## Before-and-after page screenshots
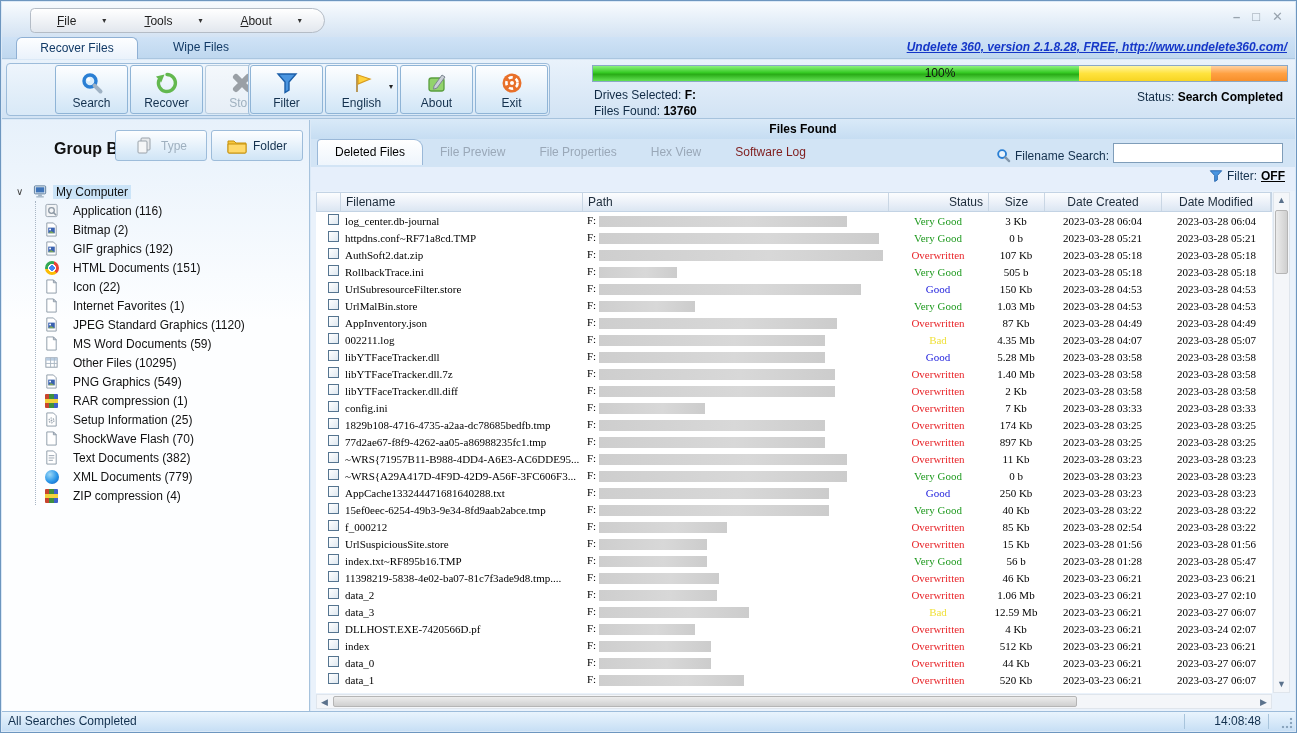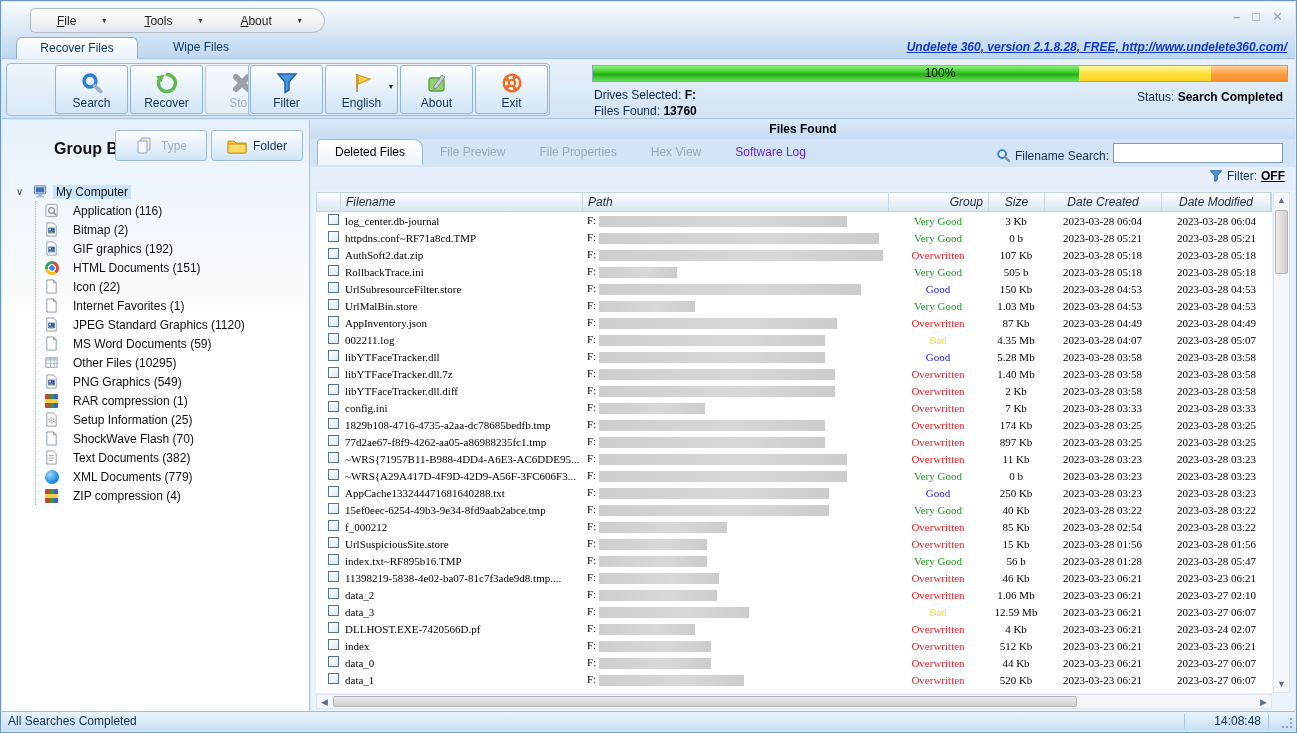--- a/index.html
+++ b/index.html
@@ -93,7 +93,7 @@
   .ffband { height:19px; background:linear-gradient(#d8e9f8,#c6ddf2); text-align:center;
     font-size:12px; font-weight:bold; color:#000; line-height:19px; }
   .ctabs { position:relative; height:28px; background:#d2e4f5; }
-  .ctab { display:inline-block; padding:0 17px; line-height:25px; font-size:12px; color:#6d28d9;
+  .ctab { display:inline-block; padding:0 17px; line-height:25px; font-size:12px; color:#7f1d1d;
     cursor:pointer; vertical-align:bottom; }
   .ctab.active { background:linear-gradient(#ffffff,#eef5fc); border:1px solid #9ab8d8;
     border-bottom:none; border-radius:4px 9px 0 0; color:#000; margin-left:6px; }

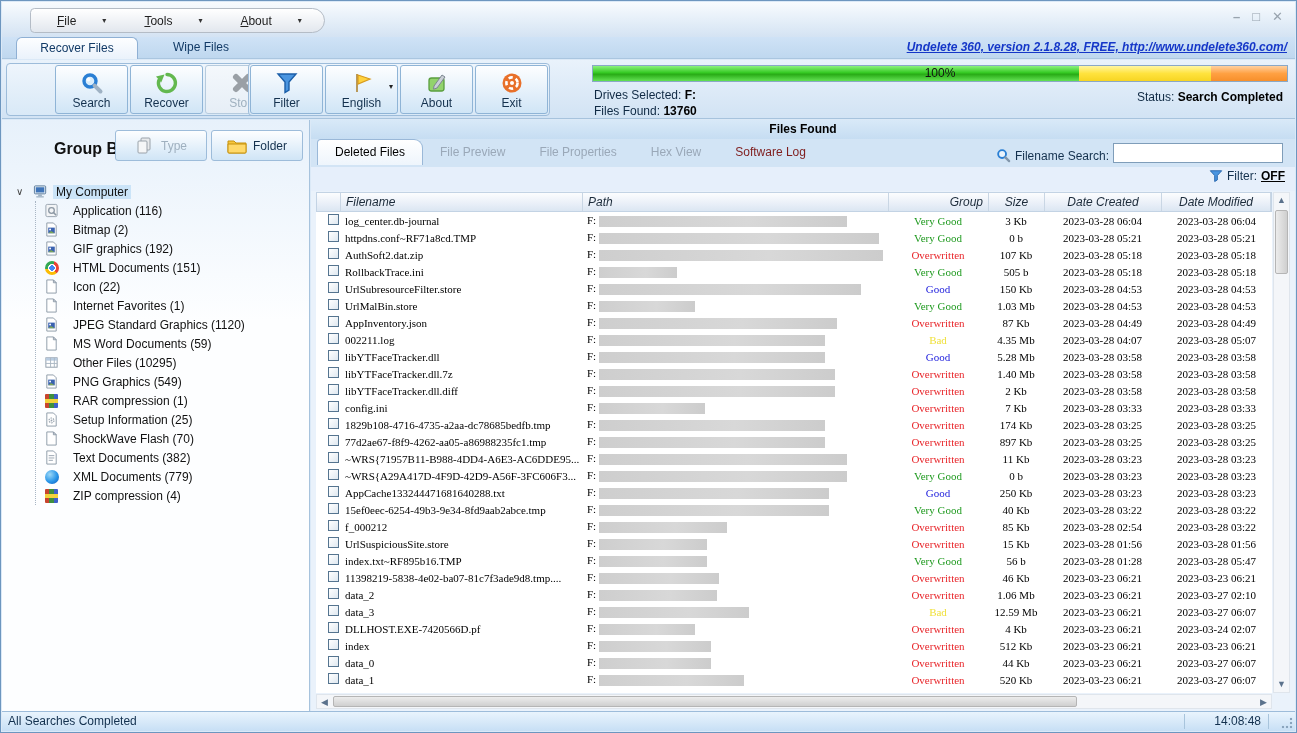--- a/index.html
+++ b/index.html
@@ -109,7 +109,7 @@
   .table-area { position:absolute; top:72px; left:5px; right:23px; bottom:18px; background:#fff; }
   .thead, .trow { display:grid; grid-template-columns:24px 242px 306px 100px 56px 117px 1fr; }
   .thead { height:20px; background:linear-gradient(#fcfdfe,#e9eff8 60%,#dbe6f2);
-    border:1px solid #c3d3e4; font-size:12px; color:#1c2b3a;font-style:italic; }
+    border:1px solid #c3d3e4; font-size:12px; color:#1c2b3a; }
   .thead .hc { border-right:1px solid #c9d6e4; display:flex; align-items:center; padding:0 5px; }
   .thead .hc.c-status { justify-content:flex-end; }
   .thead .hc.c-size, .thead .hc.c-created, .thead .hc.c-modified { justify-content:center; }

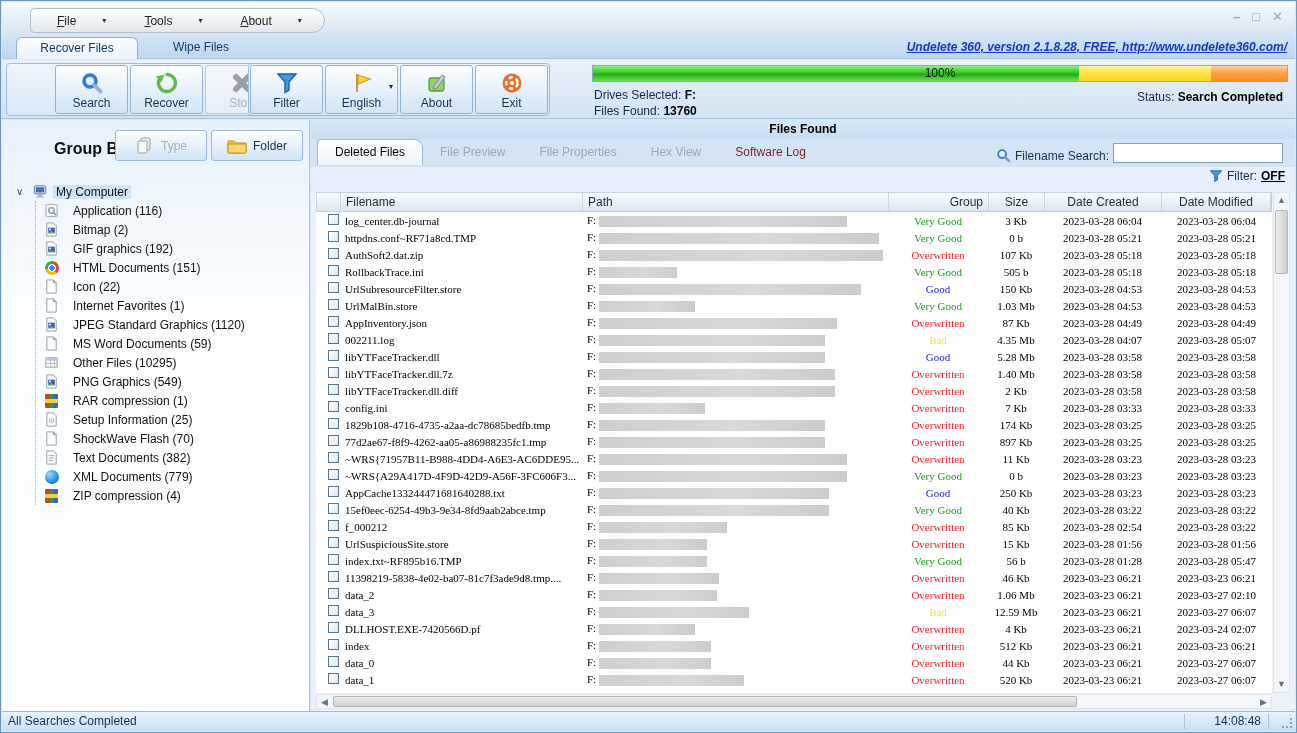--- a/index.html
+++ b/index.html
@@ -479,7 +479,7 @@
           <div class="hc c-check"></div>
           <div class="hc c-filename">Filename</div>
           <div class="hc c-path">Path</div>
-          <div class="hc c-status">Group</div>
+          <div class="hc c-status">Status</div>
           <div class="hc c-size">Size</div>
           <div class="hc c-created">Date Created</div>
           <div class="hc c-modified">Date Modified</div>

--

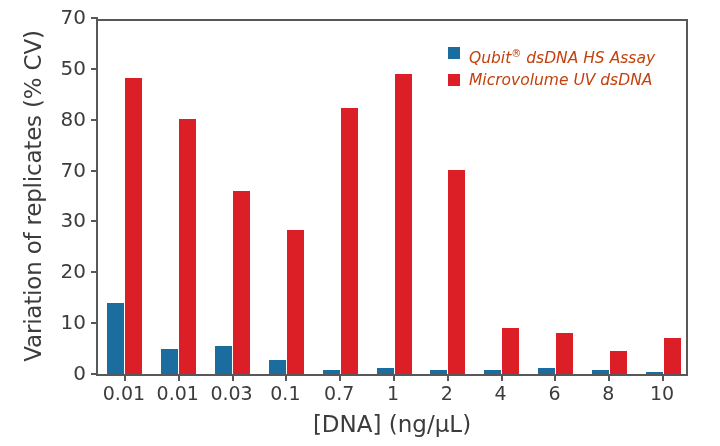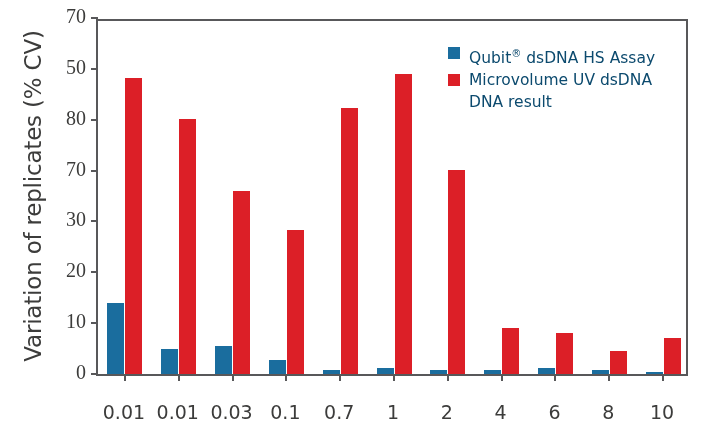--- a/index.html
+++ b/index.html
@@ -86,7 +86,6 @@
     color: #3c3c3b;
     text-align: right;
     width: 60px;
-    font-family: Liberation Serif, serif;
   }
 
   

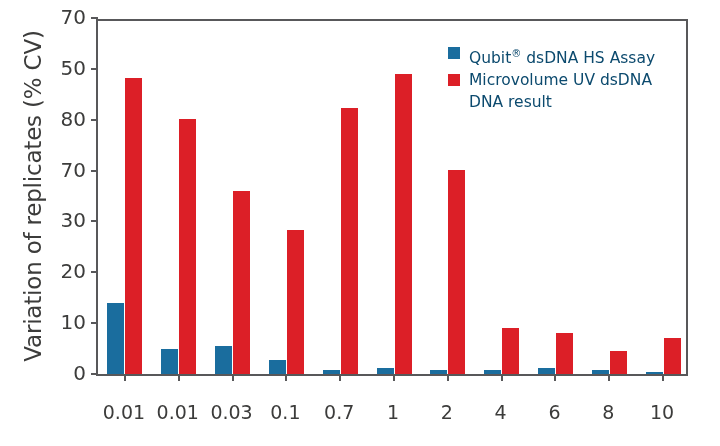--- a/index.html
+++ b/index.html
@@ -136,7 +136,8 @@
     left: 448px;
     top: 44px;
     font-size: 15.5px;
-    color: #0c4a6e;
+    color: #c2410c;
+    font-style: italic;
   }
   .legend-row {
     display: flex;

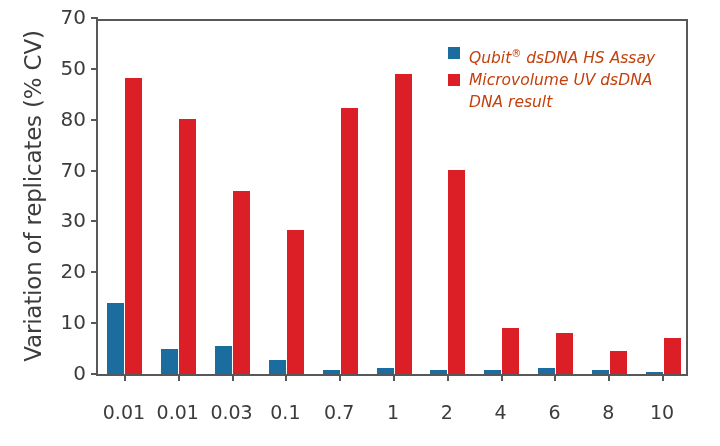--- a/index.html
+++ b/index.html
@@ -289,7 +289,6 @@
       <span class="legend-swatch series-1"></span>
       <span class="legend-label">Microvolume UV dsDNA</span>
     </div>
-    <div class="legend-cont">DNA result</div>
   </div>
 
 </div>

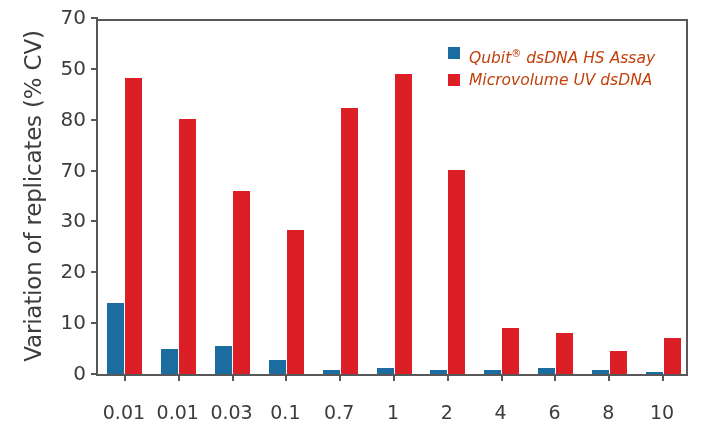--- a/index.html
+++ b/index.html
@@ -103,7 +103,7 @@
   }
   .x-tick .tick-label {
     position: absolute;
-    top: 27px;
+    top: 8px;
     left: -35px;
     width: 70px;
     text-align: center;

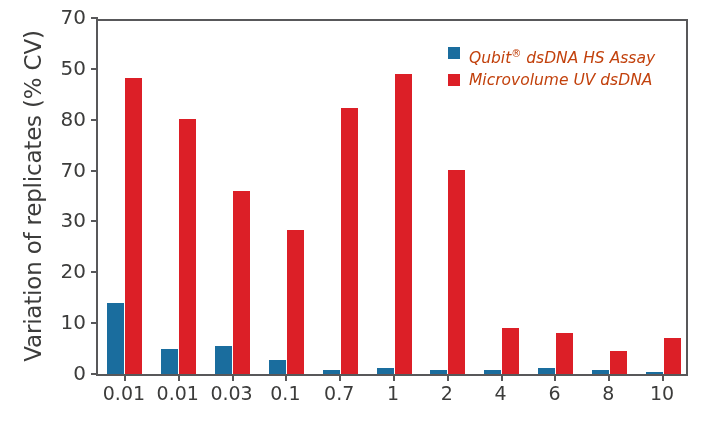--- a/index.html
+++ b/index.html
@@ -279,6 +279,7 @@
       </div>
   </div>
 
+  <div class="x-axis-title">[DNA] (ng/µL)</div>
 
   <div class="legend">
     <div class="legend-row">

## Work order
Only a number is wanted. Count the lines of the data that contain "background".

## Output of the exercise
5